House Judiciary Committee Tackles Hate Crimes

http://axcessnews.com/index.php/articles/show/id/12740

House committee to examine hate crimes, Jena Six incident

By Kris Turner

(AXcess News) Washington – The House Judiciary Committee will be schooled about the Jena Six incident and youth hate crimes Tuesday.

Legal and civil rights experts will testify about the types of youth hate crimes being committed throughout the country, using the Jena Six as an example.

“A very high percentage of hate crimes in our country are committed by youth,” said Richard Cohen, president of the Southern Poverty Law Center. “Schools are a common venue for hate crimes.”

In December, six black teenagers were charged with attempted murder after being arrested for beating a white classmate in Jena, La. The arrests followed a series of racial incidents at Jena High School that included the hanging of nooses from a tree.

Schools are the third most common place hate crimes are committed, the FBI reported in its 2005 Uniform Crime Report. From 2004 to 2005, hate crimes at schools and colleges increased by 8 percent, the report stated.

“There are a lot of hormones that are raging,” said Cohen, who will testify before the committee. “Our schools are flash points for this activity. People are stating their claim and marking their territory.”

School administrators can help eliminate hate crimes, but sometimes exacerbate situations by dolling out unequal punishments to students, Cohen said.

The Jena Six incident highlights the failure of public schools and the criminal justice system, said Charles Ogletree, director of the Charles Hamilton Houston Institute for Race and Justice at Harvard Law School.

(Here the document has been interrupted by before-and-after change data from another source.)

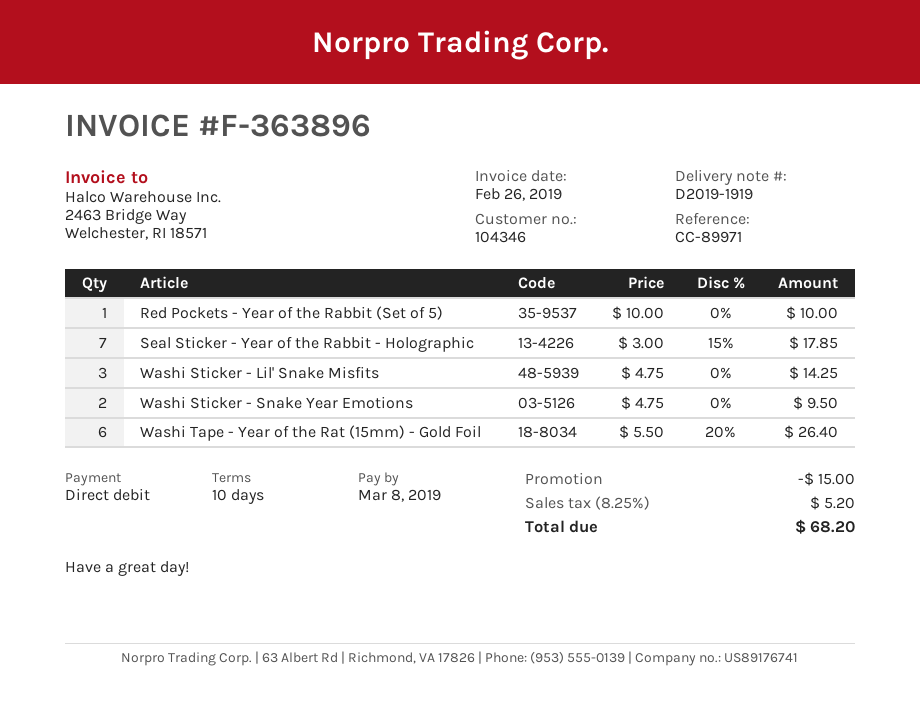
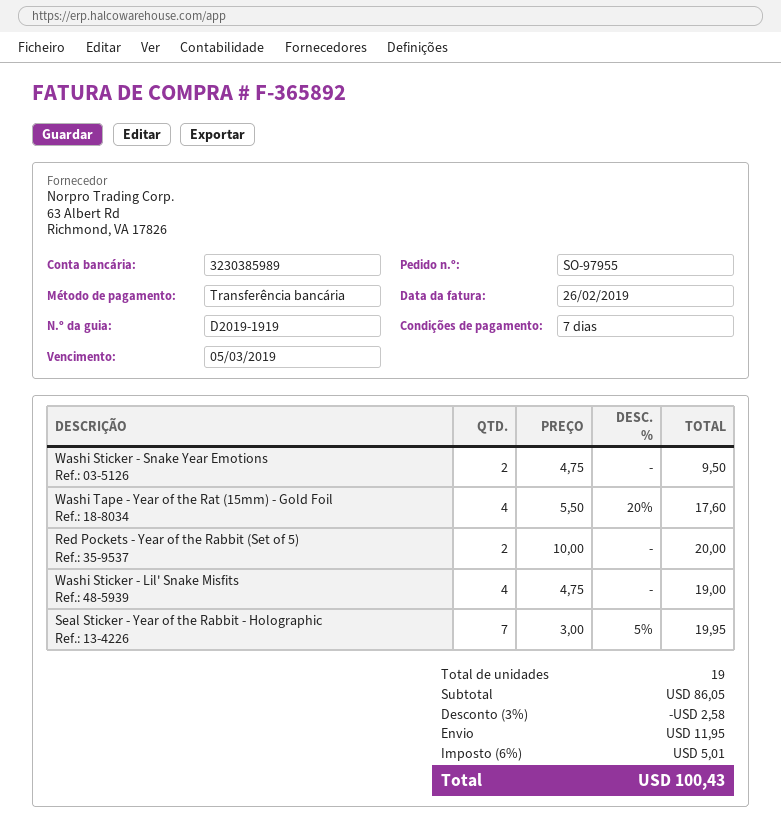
invoice number: F-363896 -> F-365892
payment terms: 10 days -> 7 days
due date: 2019-03-08 -> 2019-03-05
payment method: direct debit -> bank transfer
Red Pockets - Year of the Rabbit (Set of 5): 1 x 10.00 = 10.00 -> 2 x 10.00 = 20.00
Seal Sticker - Year of the Rabbit - Holographic: 7 x 3.00 - 15% = 17.85 -> 7 x 3.00 - 5% = 19.95
Washi Sticker - Lil' Snake Misfits: 3 x 4.75 = 14.25 -> 4 x 4.75 = 19.00
Washi Tape - Year of the Rat (15mm) - Gold Foil: 6 x 5.50 - 20% = 26.40 -> 4 x 5.50 - 20% = 17.60
discount: 15.00 -> 2.58
shipping: none -> 11.95
tax: 8.25% = 5.20 -> 6% = 5.01
total: 68.20 -> 100.43

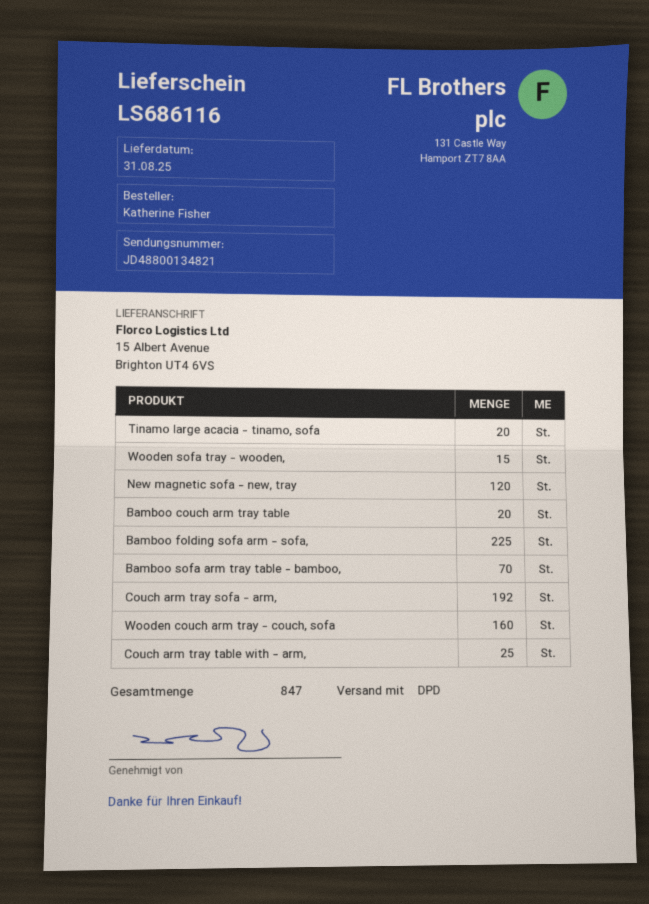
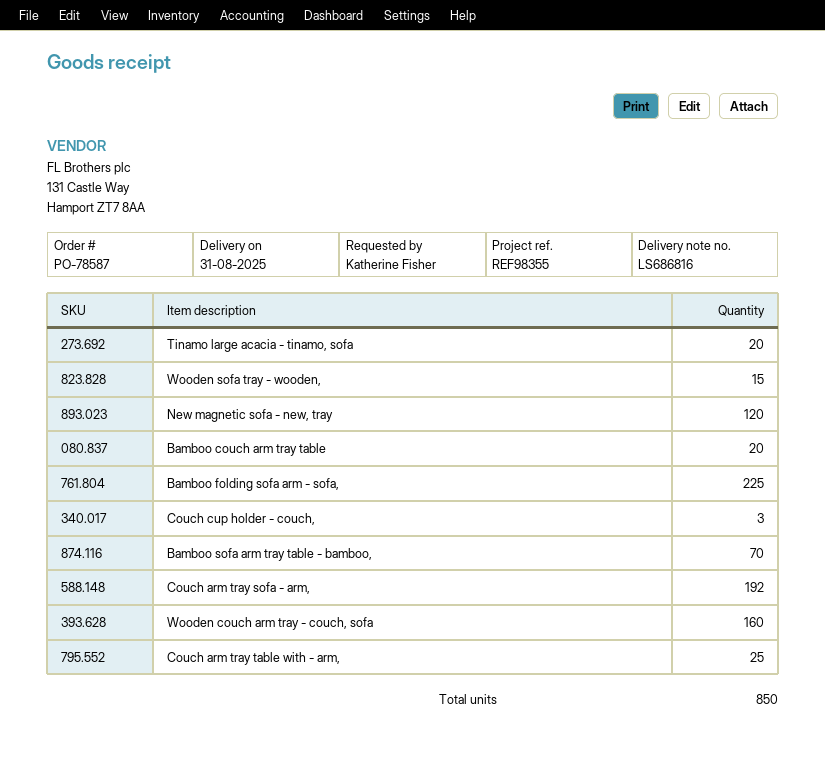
delivery note number: LS686116 -> LS686816
Couch cup holder - couch,: none -> 3
total quantity: 847 -> 850

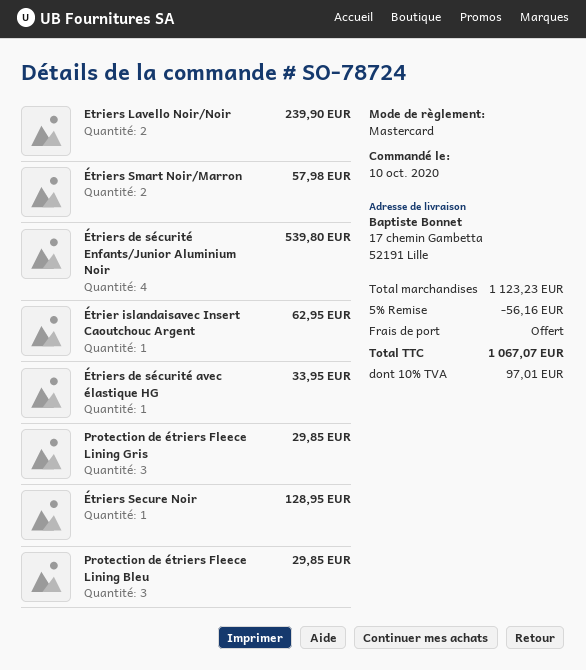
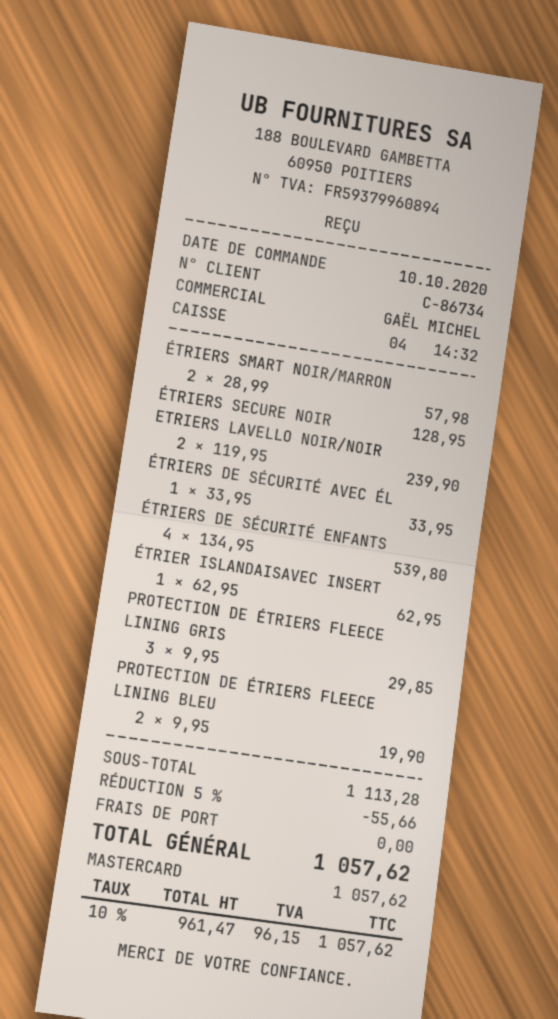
Protection de étriers Fleece Lining Bleu: 3 for 29.85 -> 2 for 19.90
subtotal: 1123.23 -> 1113.28
discount: 5% = 56.16 -> 5% = 55.66
tax: 10% = 97.01 -> 10% = 96.15
total: 1067.07 -> 1057.62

Congress must examine whether Jena High School treated its black and white students the same when handing out punishments. Several white students were suspended for hanging the nooses.

“The Jena case is simply the reflection of a broader set of problems and racial hostility in the United States,” said Ogletree, who also will testify before the committee. “While we were shocked and dismayed to learn about nooses being hung on a tree that was usually reserved for white students to sit in the shade, we have seen repeated incidents at Columbia University and the University of Maryland. This sort of behavior is coming back in the 21st century.”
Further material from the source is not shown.